In the longer-term, it will help the team build a renewables portfolio that is optimized to manage the full range of market risks in the ‘new world’ of renewable operations.
Luca Pedretti, COO, Pexapark, explains it:
Ardian Infrastructure’s pioneering approach to building its arsenal of digital tools for post-subsidy energy sales and risk management is quickly setting it apart in the market.
"The Ardian team shows that, with the right ‘operating system’ in place, nimble renewable energy funds can reimagine their models to rival even the traditional utilities who benefit from decades of energy trading expertise.”
Ardian’s portfolio is still mostly subsidized assets, which has insulated it from recent power price swings, before and during the Covid crisis. Calcine argues the biggest issue in renewables today is that wind and solar farms are still perceived as stable assets and attract large amounts of debt, but the volatility involved with selling the electricity from these assets on the open market is, and has always been, considerable.

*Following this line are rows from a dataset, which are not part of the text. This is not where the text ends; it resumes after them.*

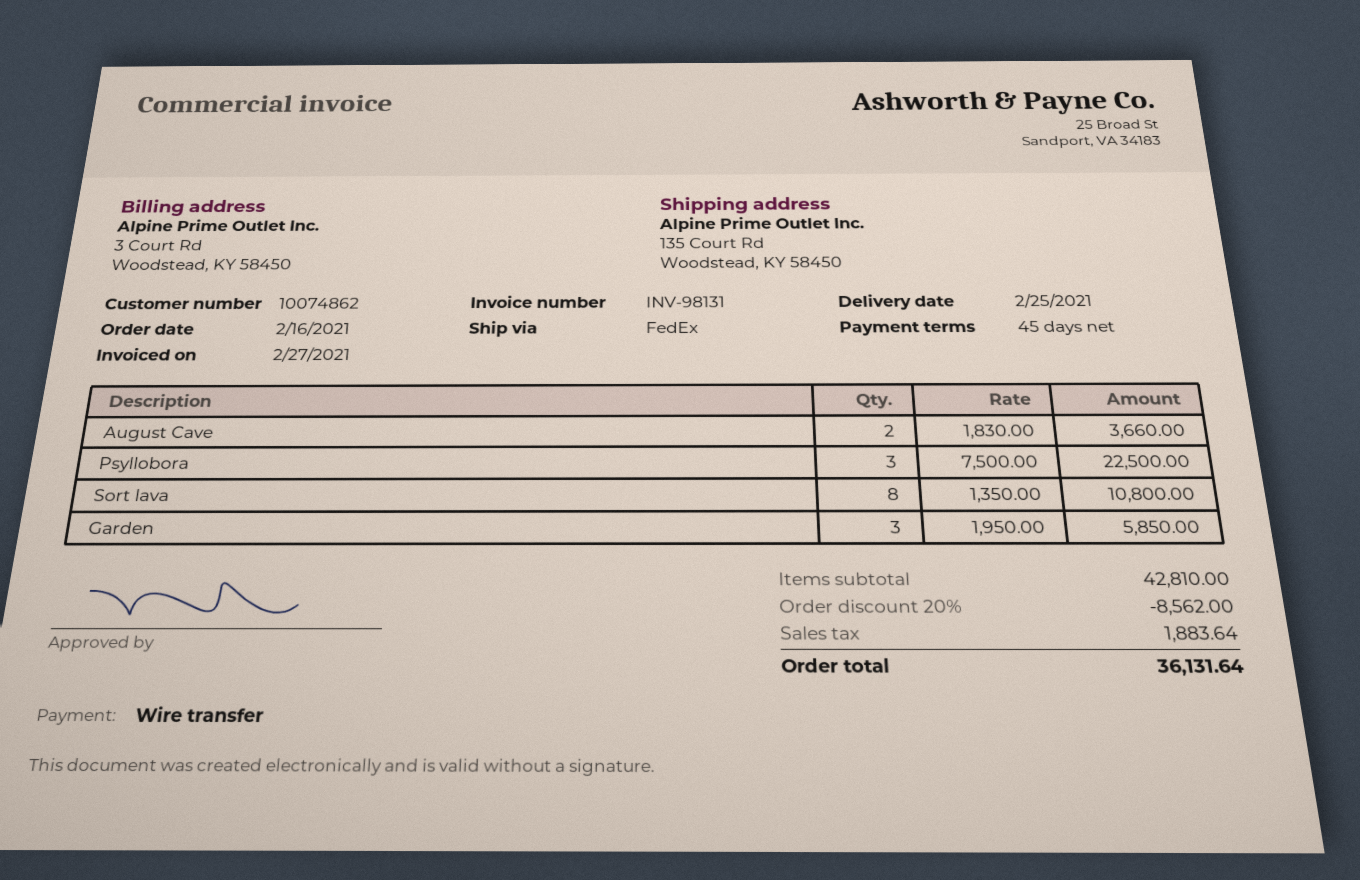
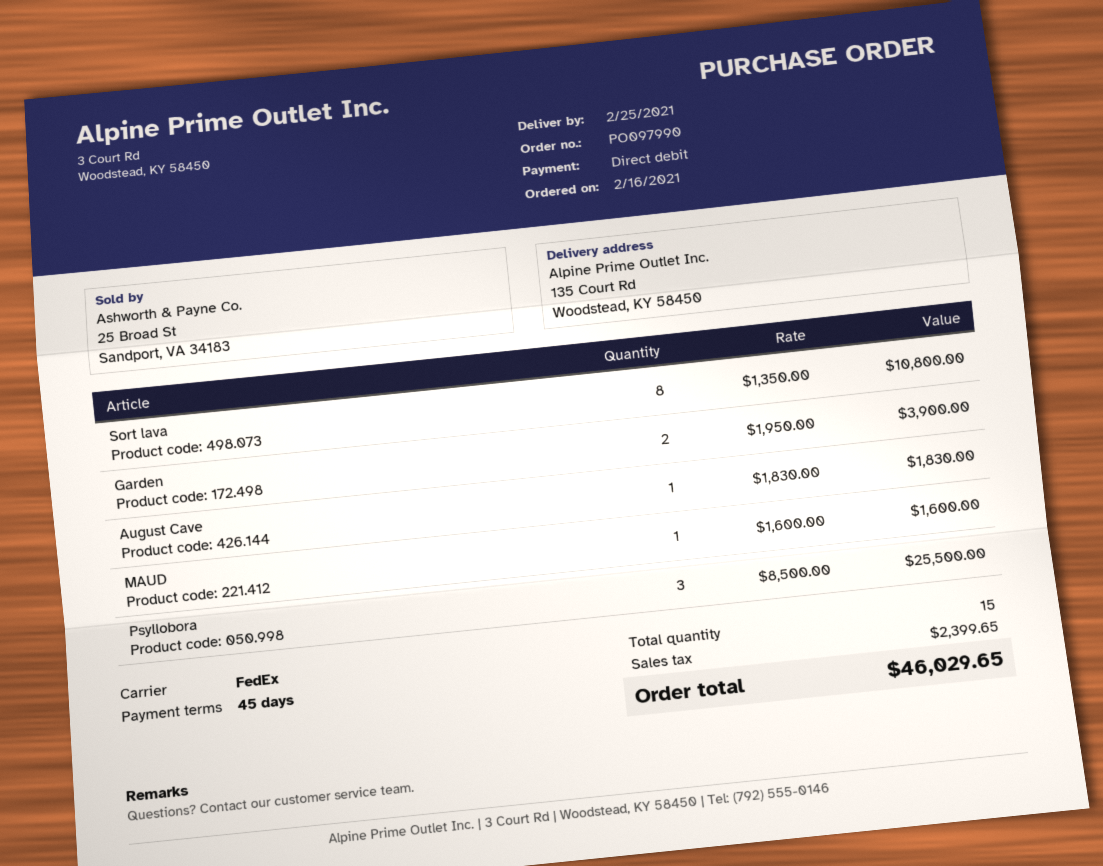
payment method: bank transfer -> direct debit
August Cave: 2 x 1830.00 = 3660.00 -> 1 x 1830.00 = 1830.00
Psyllobora: 3 x 7500.00 = 22500.00 -> 3 x 8500.00 = 25500.00
Garden: 3 x 1950.00 = 5850.00 -> 2 x 1950.00 = 3900.00
MAUD: none -> 1 x 1600.00 = 1600.00
discount: 20% = 8562.00 -> none
tax: 1883.64 -> 2399.65
total: 36131.64 -> 46029.65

“The Covid crisis, with all these swings in the market, sheds light on the fact that you need tools to better analyze short-term and long-term merchant risk in the context of increasing price volatility,” she says. While Covid may not actually have caused higher volatility than would have been experienced otherwise, this has added to the pressure companies are facing to ensure they have digital tools in place to help stabilize their power price income.
Calcine says Pexapark has worked with the management teams of its renewables assets to help them transition from a fully-subsidized to a merchant environment. In practice, there are two areas where it focuses to manage these risks.

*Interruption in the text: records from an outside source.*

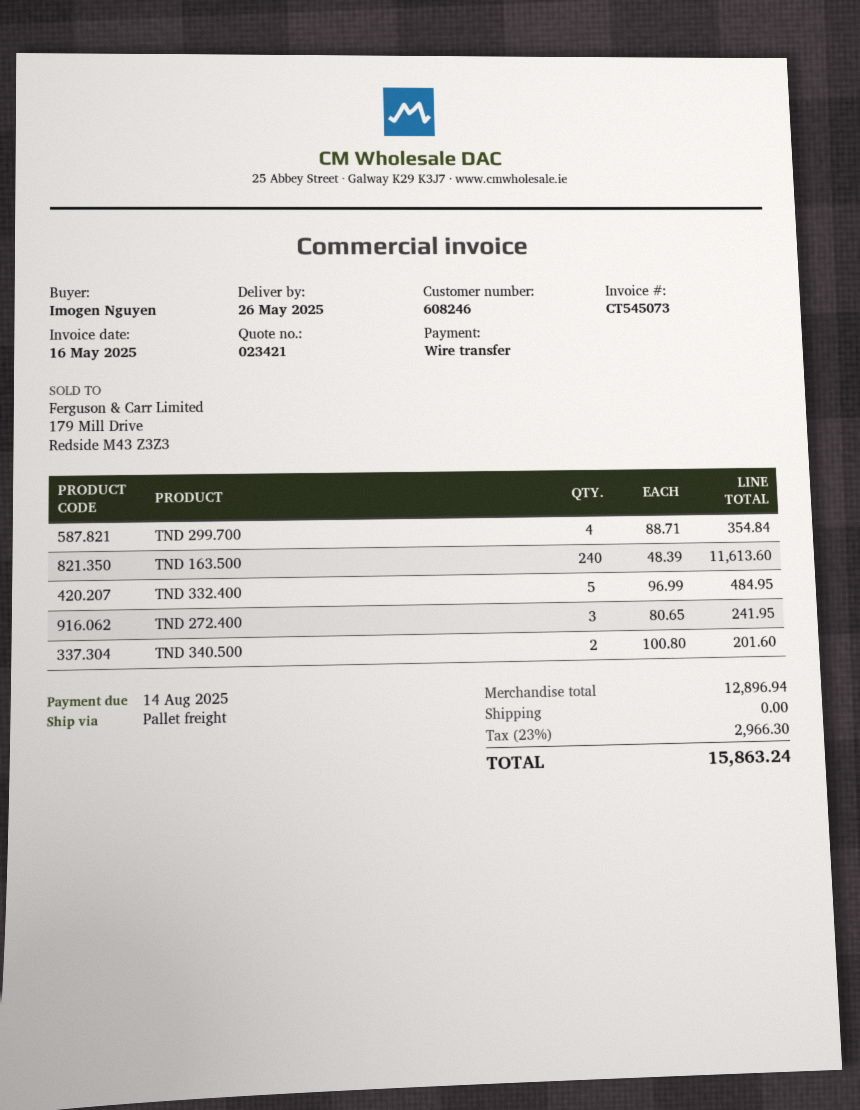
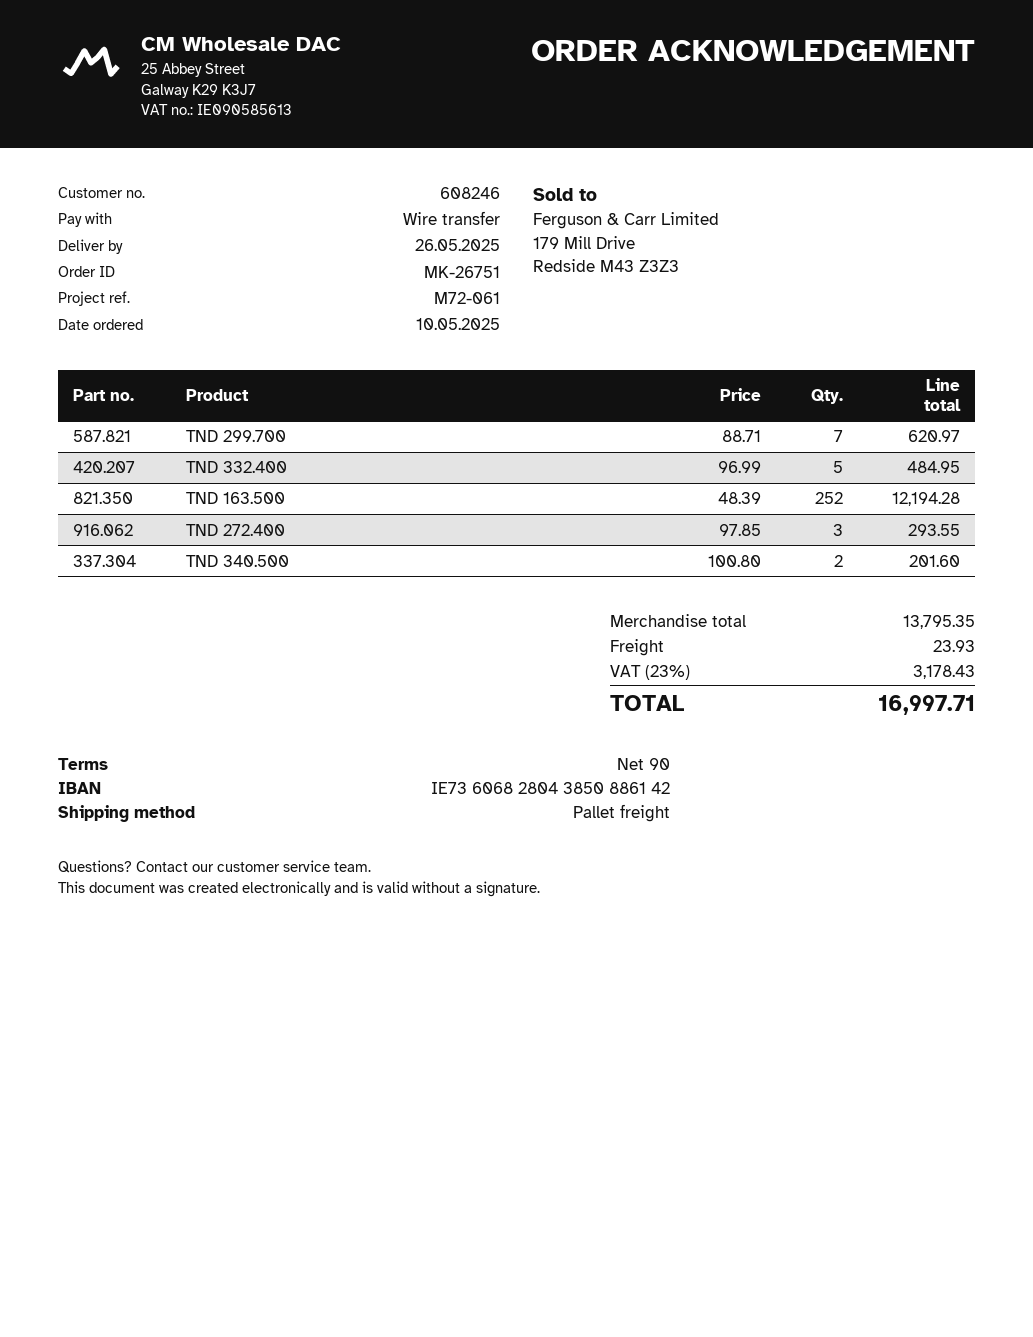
TND 299.700: 4 x 88.71 = 354.84 -> 7 x 88.71 = 620.97
TND 163.500: 240 x 48.39 = 11613.60 -> 252 x 48.39 = 12194.28
TND 272.400: 3 x 80.65 = 241.95 -> 3 x 97.85 = 293.55
subtotal: 12896.94 -> 13795.35
shipping: 0.00 -> 23.93
tax: 23% = 2966.30 -> 23% = 3178.43
total: 15863.24 -> 16997.71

“At an asset level, we want the most adaptive tools to arbitrate between keeping merchant exposure or hedging price levels with PPAs. We also want to have a view on our merchant exposure overall, a long-term revenue-at-risk calculation, in order to inform how we choose to navigate and construct our portfolio,” she explains.
She adds that one key benefit of Pexapark’s system is that Ardian can model the potential impacts of a new asset on the portfolio.
“One functionality of Pexapark that is extremely important for us is the additionality. Every time you add in another asset, you have the possibility to see how it impacts your overall Value at Risk,” she says. This is important for companies like Ardian that look to hold onto their assets for the longer term.
The future
Renewables investors and operators face slimmer profit margins and higher levels of merchant power price risk. As a result, it will be increasingly important for them to get a deep understanding of how to manage technical and financial risks at their assets.
Calcine says this can only happen if systems like Greenbyte’s and Pexapark’s are closely integrated. And, if it is done successfully, it can form the basis of a cultural shift in terms of risk management. Success relies on cooperation from the asset management teams.
“They need to perceive that these tools are going to be useful for them even prior to being useful to Ardian,” she says. Ultimately, she says that digital systems will play a vital role as investors and operators seek to negotiate a changing market.
“Companies that can cope with merchant risk effectively are most likely to succeed” she says. Digital systems will form the basis of such an approach.